Tom Wesselmann au MBA : jouissif et impudique

Publié le 27 septembre 2012 | Temps de lecture : 5 minutes
Affiche de l’exposition

Le dimanche 7 octobre 2012 est la date limite pour voir l’exposition « Au-delà du Pop Art » au Musée des Beaux-Arts de Montréal, consacrée à l’artiste américain Tom Wesselmann.

Contrairement à Andy Warhol et Roy Lichtenstein dont les œuvres sont connues du grand public, Tom Wesselmann est un grand oublié du Pop Art américain.

Mais c’est quoi le Pop Art ? Il s’agit d’un mouvement artistique caractérisée par le désir de représenter le mode de vie américain, notamment par l’utilisation de matériaux environnants (des découpures de panneaux réclames ou des produits de consommation, par exemple).

En dépit de la popularité acquise par cet artiste dès les années 1960, aucun musée nord-américain n’avait jusqu’ici présenté une rétrospective couvrant la totalité de son œuvre. Le Musée des Beaux-Arts de Montréal présente pour encore quelques jours la première exposition en Amérique du Nord qui lui soit consacrée. Il s’agit donc d’un événement considérable.

Après sa création à Montréal, cette exposition sera présentée à Richmond, à Cincinnati et à Denver, mais dans aucun des musées les plus importants des États-Unis.

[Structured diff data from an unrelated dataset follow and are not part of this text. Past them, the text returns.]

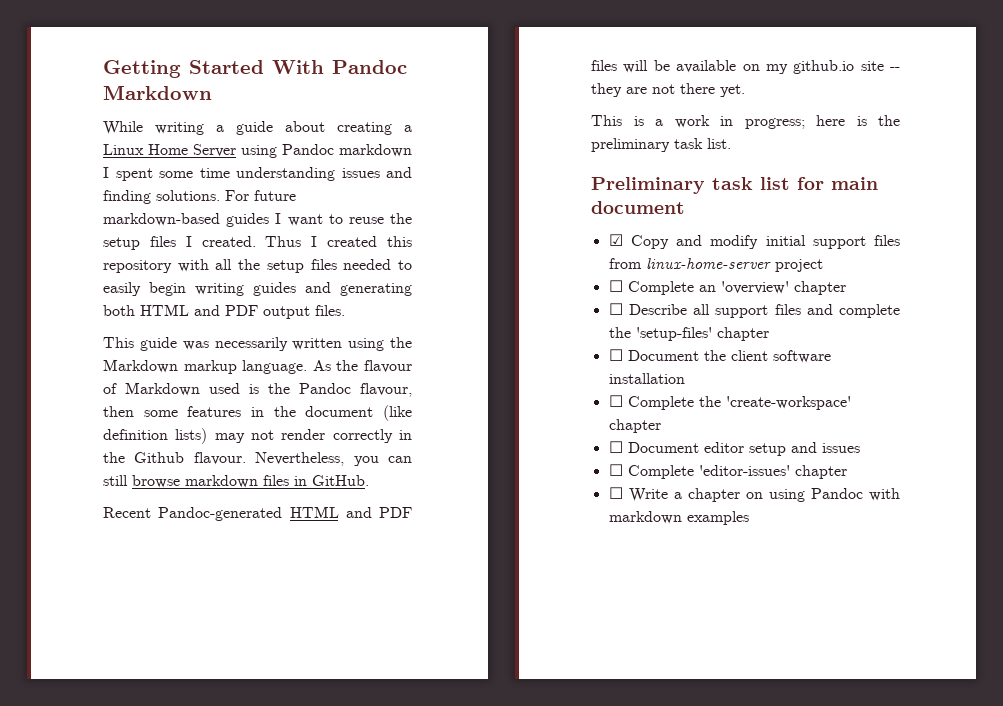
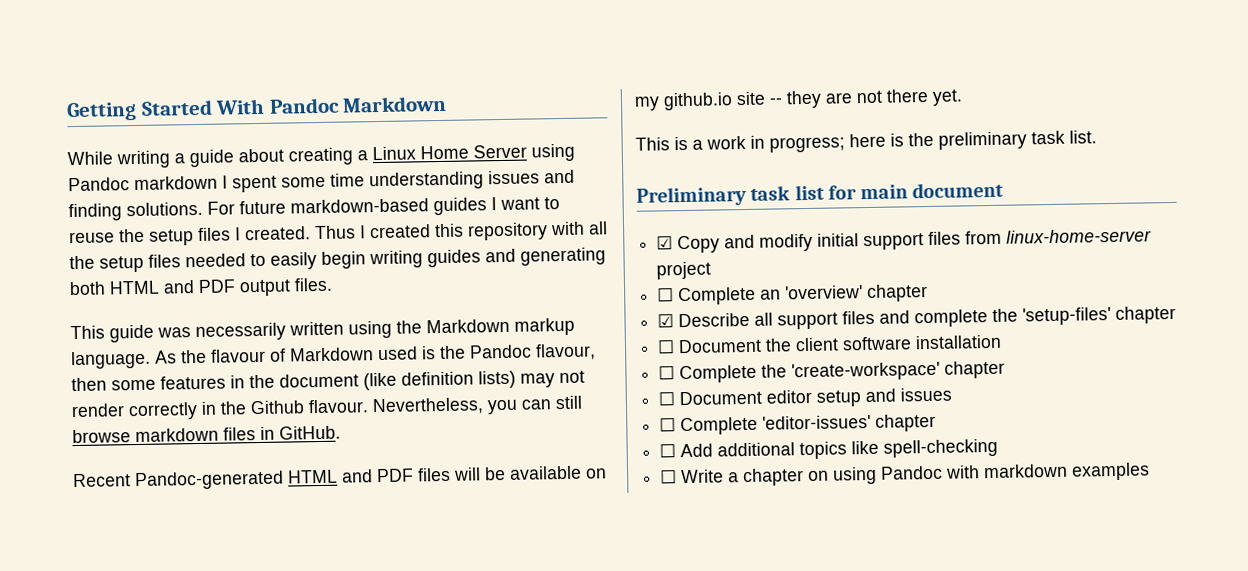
- ☐ Describe all support files and complete the 'setup-files' chapter
+ ☑ Describe all support files and complete the 'setup-files' chapter
+ ☐ Add additional topics like spell-checking

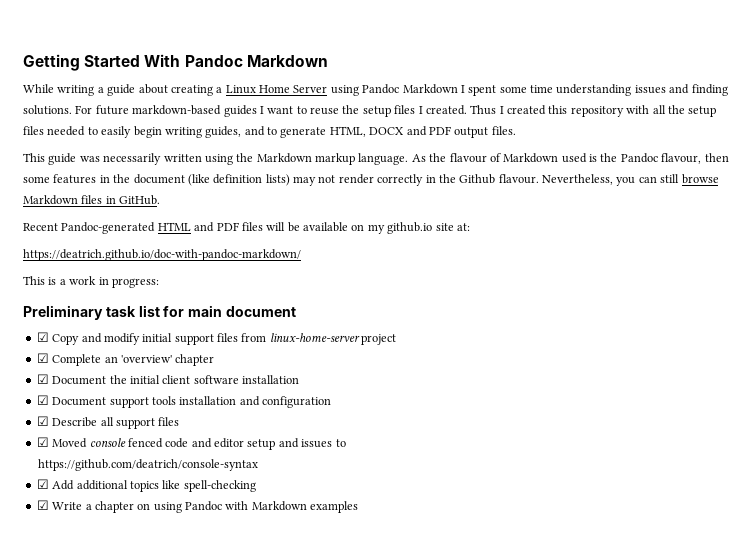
- While writing a guide about creating a Linux Home Server using Pandoc markdown I spent some time understanding issues and finding solutions.
+ While writing a guide about creating a Linux Home Server using Pandoc Markdown I spent some time understanding issues and finding solutions.
- Thus I created this repository with all the setup files needed to easily begin writing guides and generating both HTML and PDF output files.
+ Thus I created this repository with all the setup files needed to easily begin writing guides, and to generate HTML, DOCX and PDF output files.
- Nevertheless, you can still browse markdown files in GitHub.
+ Nevertheless, you can still browse Markdown files in GitHub.
- Recent Pandoc-generated HTML and PDF files will be available on my github.io site -- they are not there yet.
+ Recent Pandoc-generated HTML and PDF files will be available on my github.io site at:
+ https://deatrich.github.io/doc-with-pandoc-markdown/
- This is a work in progress; here is the preliminary task list.
+ This is a work in progress:
- ☐ Complete an 'overview' chapter
+ ☑ Complete an 'overview' chapter
+ ☑ Document the initial client software installation
+ ☑ Document support tools installation and configuration
- ☑ Describe all support files and complete the 'setup-files' chapter
- ☐ Document the client software installation
- ☐ Complete the 'create-workspace' chapter
- ☐ Document editor setup and issues
- ☐ Complete 'editor-issues' chapter
- ☐ Add additional topics like spell-checking
+ ☑ Describe all support files
+ ☑ Moved console fenced code and editor setup and issues to
+ https://github.com/deatrich/console-syntax
+ ☑ Add additional topics like spell-checking
- ☐ Write a chapter on using Pandoc with markdown examples
+ ☑ Write a chapter on using Pandoc with Markdown examples

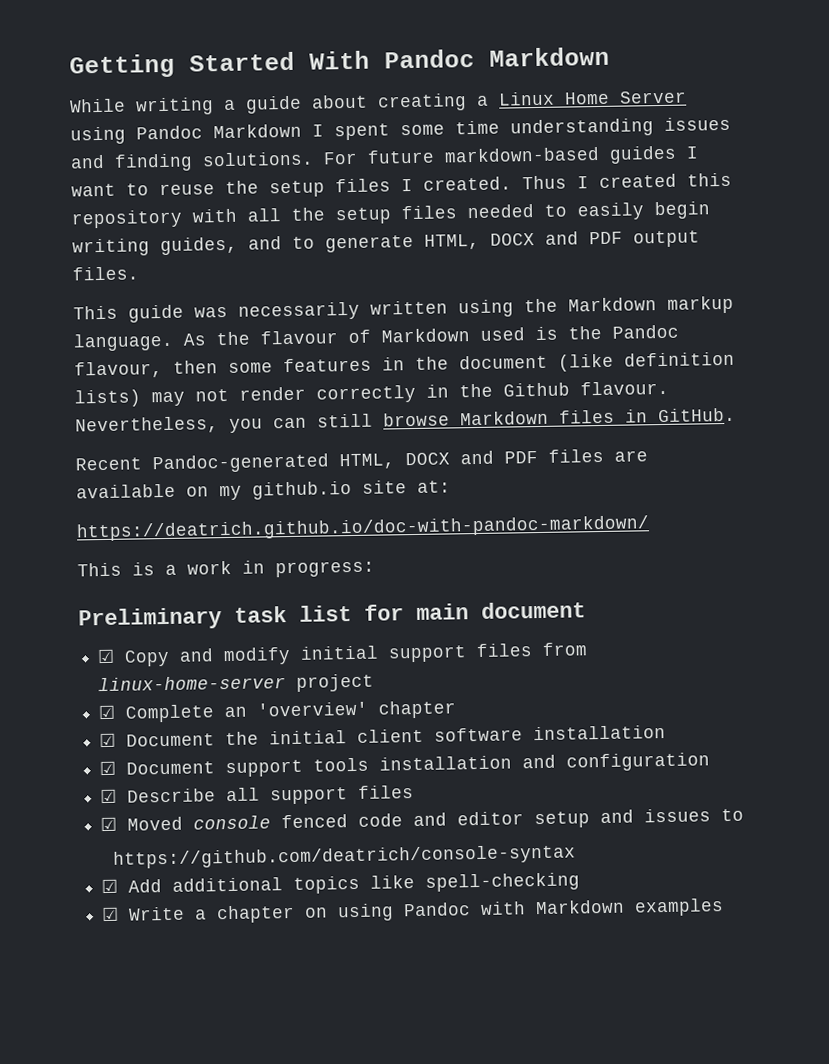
- Recent Pandoc-generated HTML and PDF files will be available on my github.io site at:
+ Recent Pandoc-generated HTML, DOCX and PDF files are available on my github.io site at:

Pourquoi ? Parce que l’œuvre de Wesselmann — qui témoigne de l’hédonisme des années 1960 avec ces lèvres pulpeuses entr’ouvertes, ces mamelons dressés, ces gros plans hypersexualisés — est de nature à choquer le puritanisme actuel de l’opinion publique américaine.

Toutefois, soyons clairs : les œuvres de Wesselmann ne sont pas plus érotiques que des nus au Louvre, des fresques de Michel-Ange au Vatican, des toiles de Klimt à Vienne ou des réclames de sous-vêtements de Calvin Klein. Wesselmann utilise simplement le corps humain pour célébrer la beauté de la vie.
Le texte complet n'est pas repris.